Getting people to understand the model is one key step to diffusion, but acceptance can also be a challenge. A small but vocal minority of Kansans who have participated in KLC training come out viewing the KLC model as inappropriate. This sentiment emerged in an independent evaluation of KLC conducted by the TCC Group for the Kansas Health Foundation. In interviewing alumni in four communities across the state, TCC heard generally positive reports of the training's impact--both for the alumni personally and for their communities. But some interviewees also expressed discomfort with those aspects of the curriculum that bring assumptions and conflict out into the open. They "shared clear concerns regarding the methodology itself and specifically the Case in Point and Raising the Heat concepts.... The methodology could be ultimately damaging to the state and is not culturally appropriate" (p. 3). The center has been sensitive to these reactions and has taken specific steps to tone down some of the provocative language it had used previously. Nonetheless, the training, supporting materials, and broader communication strategy continue to emphasize risk taking and turning up the heat in a situation in order to generate productive work.
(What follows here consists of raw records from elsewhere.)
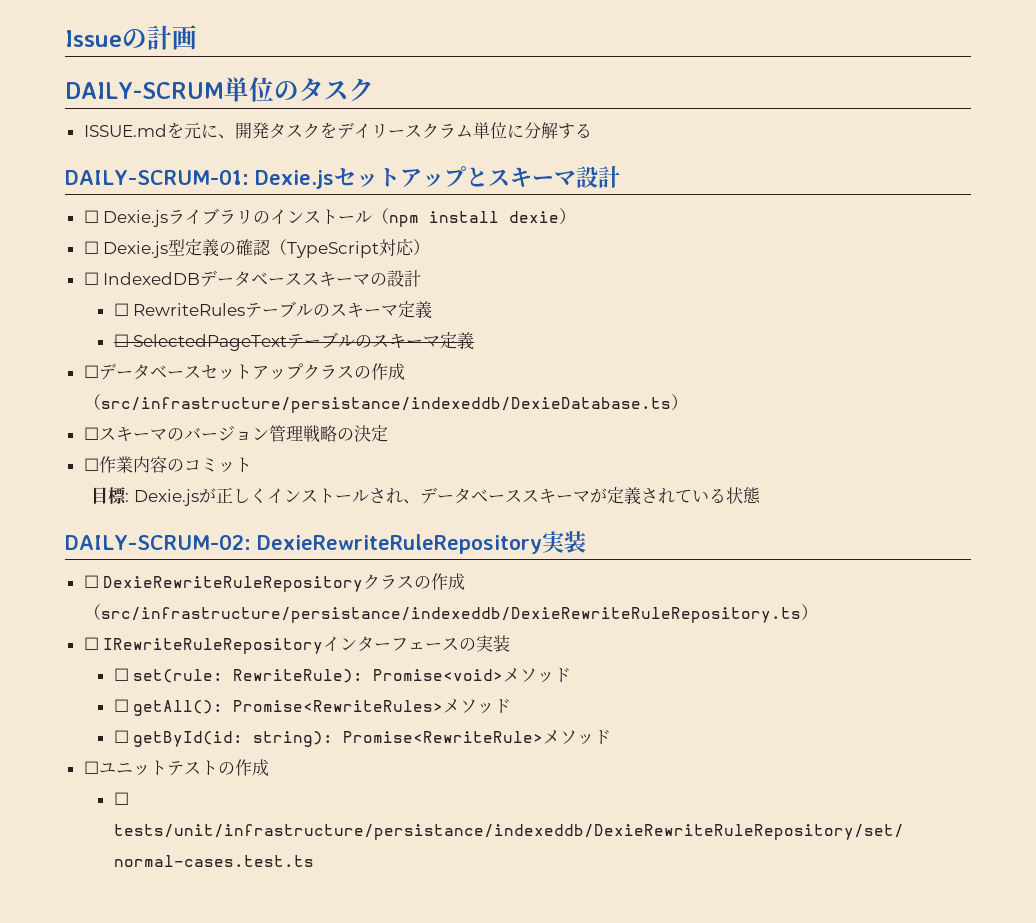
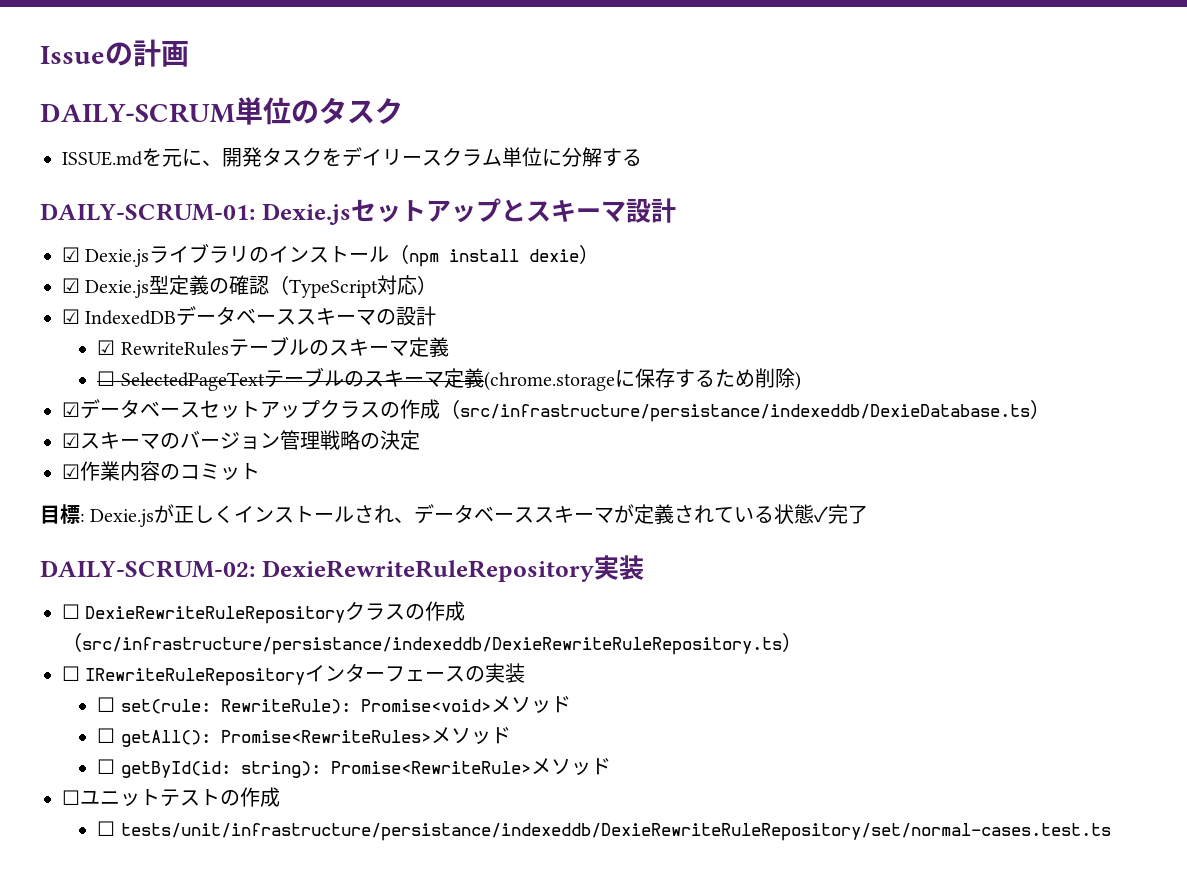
- ☐ Dexie.jsライブラリのインストール（npm install dexie）
+ ☑ Dexie.jsライブラリのインストール（npm install dexie）
- ☐ Dexie.js型定義の確認（TypeScript対応）
+ ☑ Dexie.js型定義の確認（TypeScript対応）
- ☐ IndexedDBデータベーススキーマの設計
+ ☑ IndexedDBデータベーススキーマの設計
- ☐ RewriteRulesテーブルのスキーマ定義
+ ☑ RewriteRulesテーブルのスキーマ定義
- ☐ SelectedPageTextテーブルのスキーマ定義
- ☐データベースセットアップクラスの作成（src/infrastructure/persistance/indexeddb/DexieDatabase.ts）
+ ☐ SelectedPageTextテーブルのスキーマ定義(chrome.storageに保存するため削除)
+ ☑データベースセットアップクラスの作成（src/infrastructure/persistance/indexeddb/DexieDatabase.ts）
- ☐スキーマのバージョン管理戦略の決定
+ ☑スキーマのバージョン管理戦略の決定
- ☐作業内容のコミット
+ ☑作業内容のコミット
- 目標: Dexie.jsが正しくインストールされ、データベーススキーマが定義されている状態
+ 目標: Dexie.jsが正しくインストールされ、データベーススキーマが定義されている状態✓完了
Shifting the Civic Culture Across Kansas

It is quite telling that objections to KLC's model are couched in terms of cultural appropriateness. This is a subjective term, one that depends on a particular view of what the civic culture should look like. People can legitimately differ in their belief as to whether the KLC model is culturally appropriate. What is unarguably true is that the center is promoting an approach to civic leadership that runs counter to the traditional civic culture in Kansas.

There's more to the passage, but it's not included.